Ten studies (813 participants) met the inclusion criteria. Two studies only included participants 18 years and younger; six studies only included participants 18 years and older; one study included participants between 16 and 65 years of age and one study included only adults but did not specify the age range. Eight of the included studies had a high risk of bias. The included studies were clinically heterogeneous. We undertook no meta-analysis.
The primary outcome measures of this review were: adverse effects (as defined by the study authors) and participant satisfaction (as defined by the study authors). In one study comparing propofol/fentanyl with ketamine/midazolam, delayed adverse reactions (nightmares and behavioural change) were noted in 10% of the ketamine/midazolam group and none in the propofol/fentanyl group. Seven individual studies reported no evidence of a difference in adverse effects between intravenous propofol, with and without adjunctive analgesic agents, and alternative interventions. Three individual studies reported no evidence of a difference in pain at the injection site between intravenous propofol and alternative interventions. Four individual studies reported no evidence of a difference in participant satisfaction between intravenous propofol, with and without adjunctive analgesic agents, and alternative interventions (ketamine, etomidate, midazolam). All the studies employed propofol without the use of an adjunctive analgesic and all, except one, were small (fewer than 100 participants) studies. The quality of evidence for the adverse effects and participant satisfaction outcomes was very low.

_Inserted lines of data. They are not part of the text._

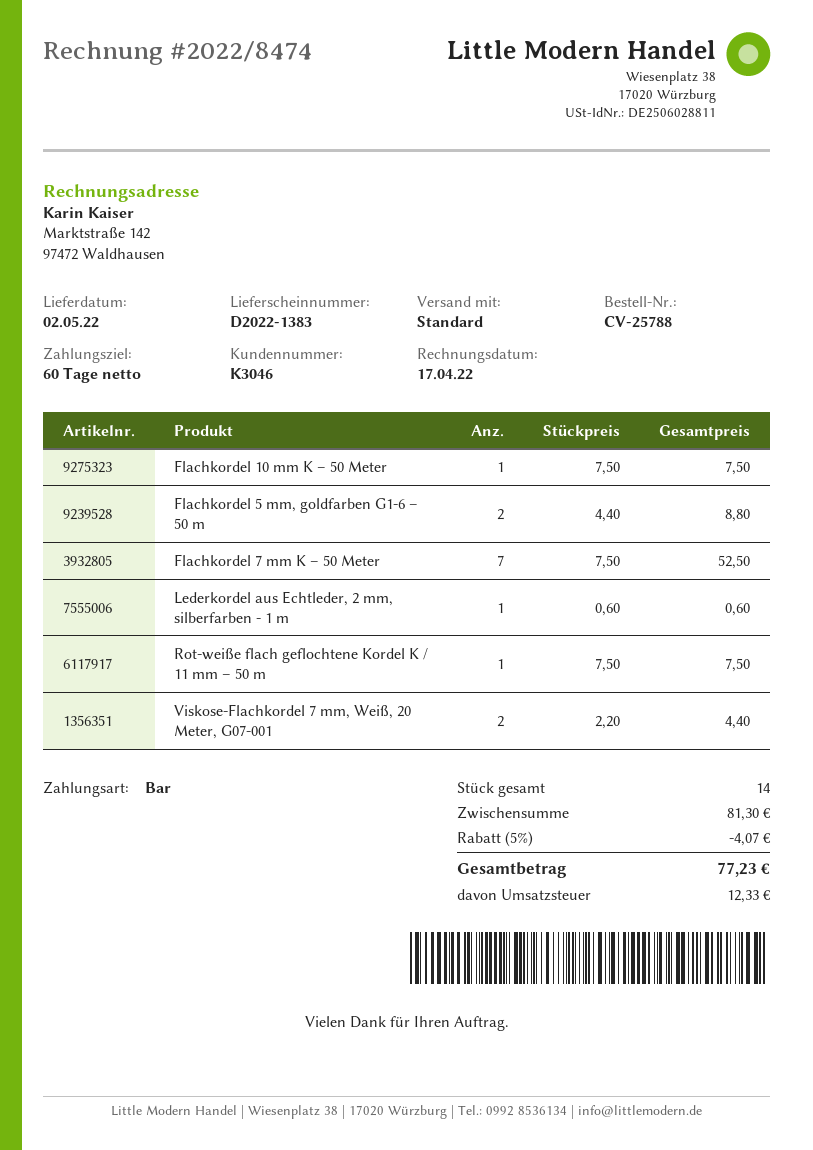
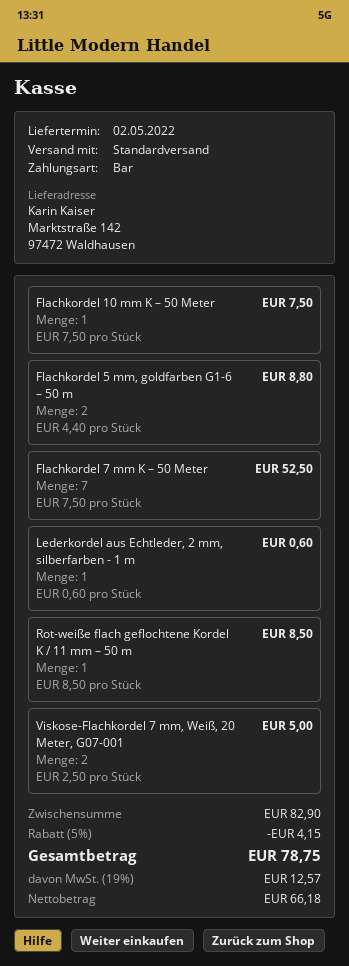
Rot-weiße flach geflochtene Kordel K / 11 mm – 50 m: 1 x 7.50 = 7.50 -> 1 x 8.50 = 8.50
Viskose-Flachkordel 7 mm, Weiß, 20 Meter, G07-001: 2 x 2.20 = 4.40 -> 2 x 2.50 = 5.00
subtotal: 81.30 -> 82.90
discount: 5% = 4.07 -> 5% = 4.15
tax: 12.33 -> 12.57
total: 77.23 -> 78.75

Nine included studies (eight comparisons) reported all the secondary outcome measures of the review except mortality. It was not possible to pool the results of the included studies for any of the secondary outcome measures because the comparator interventions were different and the measures were reported in different ways. Seven individual studies reported no evidence of difference in incidence of hypoxia between intravenous propofol, with and without adjunctive analgesic agents, and alternative interventions.